En mis letargos me gusta encerrarme en mi misma, sin conseguir que nada consiga llenarme, y cuando parece que el letargo pasa, tiene breves espacios de ansiedad. Yo que procuro mirar al presente, en mis letargos miro hacia atrás, duermo mal, me da por leer esos escritos guardados y que nunca ven la luz, sintiendo que cualquier tiempo pasado fue mejor, sintiendo que antes sentía.
Pero ahora es el presente y siento paz, esa paz que voy recuperando después de una tormenta, una galerna, un letargo, un después de sentir que ya no sentía.
Vuelvo a sentir, y lo primero que siento es paz, despojándome de mis miedos, sintiendo paz al recordar a las personas que no están porque permanecen en mi corazón.
Sonriendo a las personas que llegan, saludando a el nuevo día con una sonrisa, y no esperando nada (para no desesperar).
Consigo que mis sentimientos formen parte de mi, pero que no broten por mis ojos o por mis palabras de forma desbocada.

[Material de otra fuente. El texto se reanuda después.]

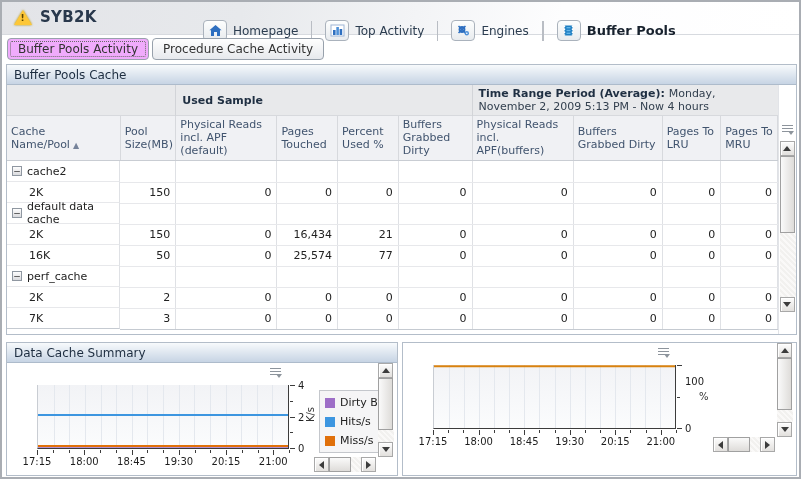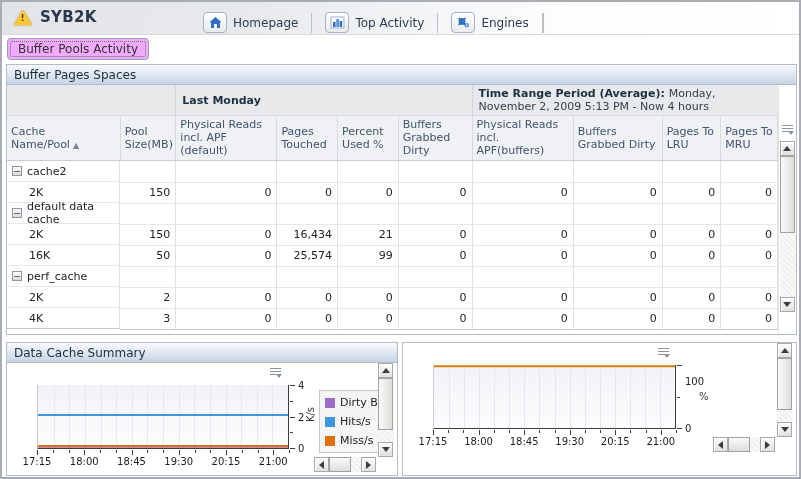--- a/index.html
+++ b/index.html
@@ -16,7 +16,7 @@
     border-bottom:15px solid #fdc738; position:relative; filter:drop-shadow(0 0 1px #b08f00); }
   .warn-tri::after { content:"!"; position:absolute; left:-2.5px; top:3px; font-size:9px; font-weight:bold; color:#5a4500; }
   .brand-title { font-size:15px; font-weight:bold; color:#29384c; letter-spacing:.3px; }
-  .toolbar { position:absolute; left:188px; top:4px; height:33px; display:flex; align-items:center; }
+  .toolbar { position:absolute; left:188px; top:12px; height:33px; display:flex; align-items:center; }
   .tool-btn { display:flex; align-items:center; gap:6px; padding:0 13px; height:100%; cursor:pointer; }
   .tool-btn .lbl { font-size:12px; color:#2c3d50; white-space:nowrap; }
   .tool-btn.active .lbl { font-weight:bold; font-size:13px; color:#18222e; }

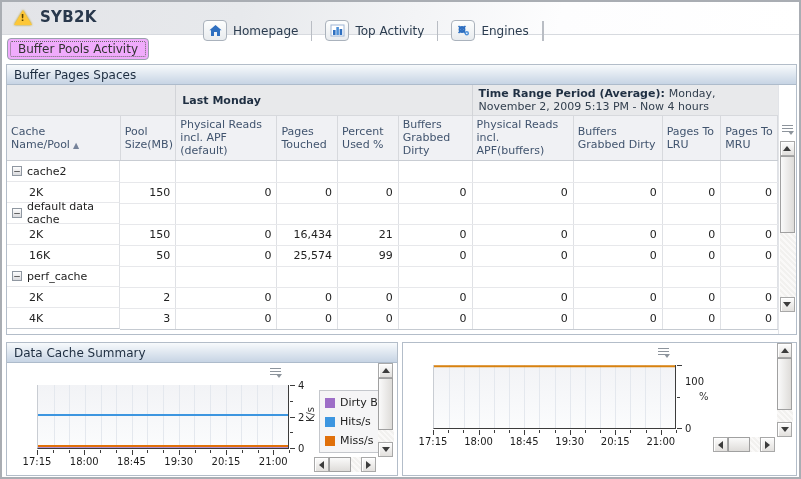--- a/index.html
+++ b/index.html
@@ -154,6 +154,18 @@
       </div>
       <div class="tool-sep"></div>
       <div class="tool-sep"></div>
+      <div class="tool-btn active">
+        <span class="badge">
+          <svg width="15" height="13" viewBox="0 0 15 13">
+              <rect x="3.5" y="1.5" width="8" height="10" fill="#1d7ec2"></rect>
+              <path d="M3.5 1.5 v10 M11.5 1.5 v10" stroke="#fff" stroke-width="1.4" stroke-dasharray="1.6 1.4" fill="none"></path>
+              <rect x="5.5" y="3" width="4" height="1.4" fill="#63b5e8"></rect>
+              <rect x="5.5" y="5.8" width="4" height="1.4" fill="#63b5e8"></rect>
+              <rect x="5.5" y="8.6" width="4" height="1.4" fill="#63b5e8"></rect>
+            </svg>
+        </span>
+        <span class="lbl">Buffer Pools</span>
+      </div>
     </div>
   </div>
 

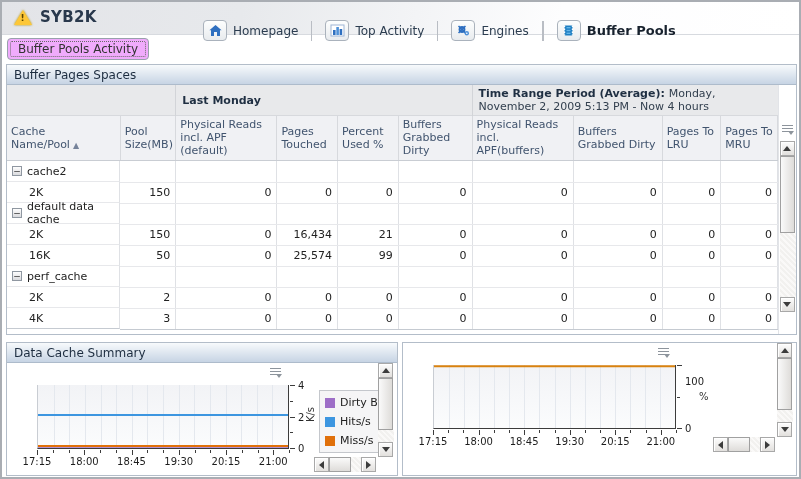--- a/index.html
+++ b/index.html
@@ -171,6 +171,7 @@
 
   <div class="tabbar">
     <div class="tab active">Buffer Pools Activity</div>
+    <div class="tab">Procedure Cache Activity</div>
   </div>
 
   <div class="panel table-panel">

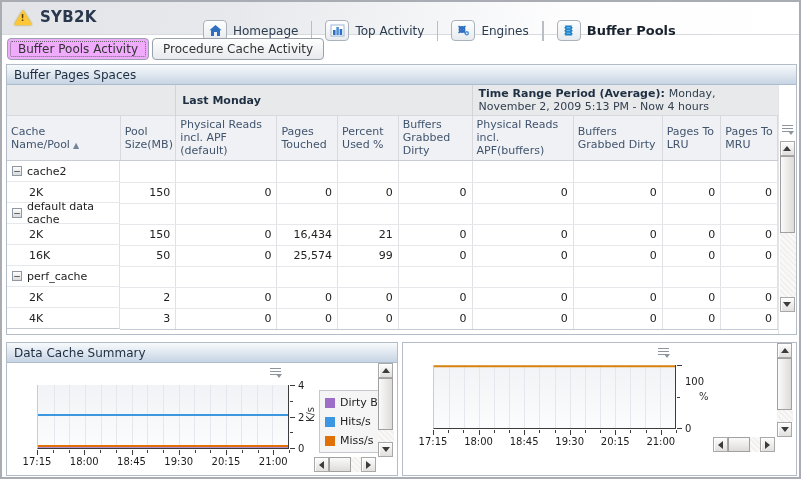--- a/index.html
+++ b/index.html
@@ -175,7 +175,7 @@
   </div>
 
   <div class="panel table-panel">
-    <div class="panel-title">Buffer Pages Spaces</div>
+    <div class="panel-title">Buffer Pools Cache</div>
     <div class="table-body">
       <div class="tbl-wrap">
         <table>

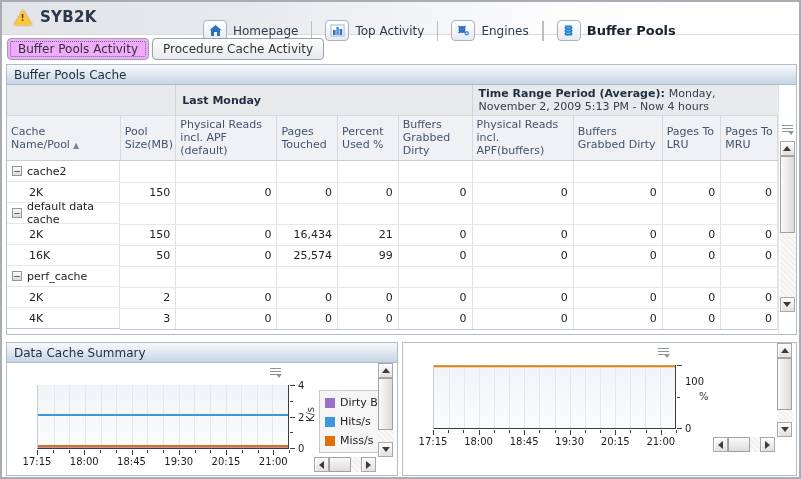--- a/index.html
+++ b/index.html
@@ -194,7 +194,7 @@
           <thead>
             <tr class="h1">
               <td colspan="2"></td>
-              <td colspan="4" class="grp">Last Monday</td>
+              <td colspan="4" class="grp">Used Sample</td>
               <td colspan="4" class="grp">
                 <span class="tr-label">Time Range Period (Average):</span>
                 <span class="tr-value">Monday, November 2, 2009  5:13 PM - Now  4 hours</span>

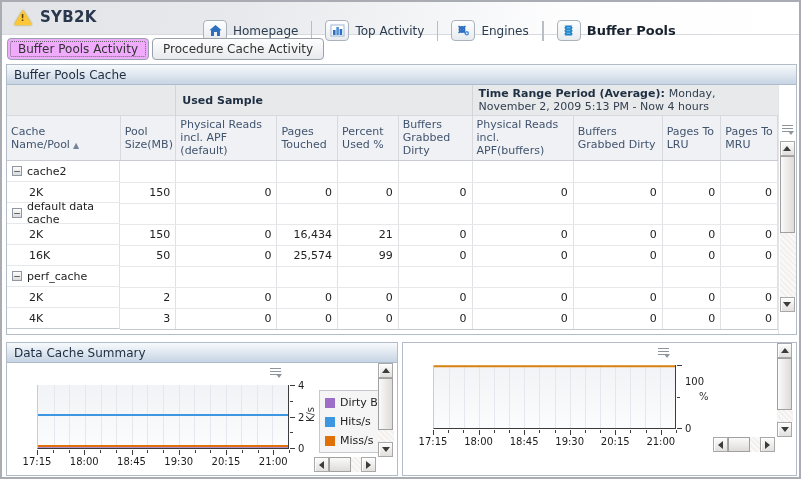--- a/index.html
+++ b/index.html
@@ -279,7 +279,7 @@
                 <td class="num">50</td>
                 <td class="num">0</td>
                 <td class="num">25,574</td>
-                <td class="num">99</td>
+                <td class="num">77</td>
                 <td class="num">0</td>
                 <td class="num">0</td>
                 <td class="num">0</td>

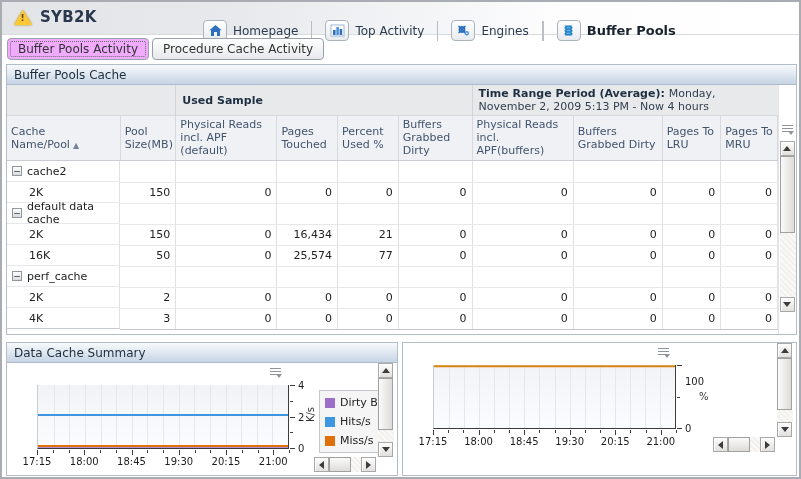--- a/index.html
+++ b/index.html
@@ -317,7 +317,7 @@
               </tr>
               <tr>
                 <td class="name-cell child">
-                  <span>4K</span>
+                  <span>7K</span>
                 </td>
                 <td class="num">3</td>
                 <td class="num">0</td>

Puedo sentir mi pensamiento y mi sentimiento en calma, vivos , pero sin heridas sin curar, y cuando veo las cicatrices tan solo veo señales de un pasado, que me recuerdan que la piel es capaz de cerrar las heridas y que el corazón puede transformarlas en amor, en vida.
Un amigo me dijo hace unos días que yo siempre soy optimista, y pensé "yo creía que era más transparente".
Y recordé esto que escribí hace tiempo
" se que existe el color blanco
porque vi el color negro al lado,
descubrí la luz
tras un paseo por la oscuridad,
se cuando soy valiente
porque he sentido el miedo,
....
Y sentí la paz,
porque sentí la armonía
entre el blanco y el negro,
entre la luz y la oscuridad,
entre el amanecer y el anochecer,
entre el valor y el miedo.
...
"
Y desde luego, no me resulta fácil sentir siempre esa armonía, ni mucho menos.